» PROVIDED DATA
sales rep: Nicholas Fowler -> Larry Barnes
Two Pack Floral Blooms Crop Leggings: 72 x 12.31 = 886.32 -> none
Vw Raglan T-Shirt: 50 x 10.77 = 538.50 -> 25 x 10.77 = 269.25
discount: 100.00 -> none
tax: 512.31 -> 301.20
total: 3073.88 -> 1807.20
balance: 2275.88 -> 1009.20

» EXERCISE AIM
Give all the records above again, wording unchanged.

» OUTPUT FOR THIS EXERCISE
sales rep: Nicholas Fowler -> Larry Barnes
Two Pack Floral Blooms Crop Leggings: 72 x 12.31 = 886.32 -> none
Vw Raglan T-Shirt: 50 x 10.77 = 538.50 -> 25 x 10.77 = 269.25
discount: 100.00 -> none
tax: 512.31 -> 301.20
total: 3073.88 -> 1807.20
balance: 2275.88 -> 1009.20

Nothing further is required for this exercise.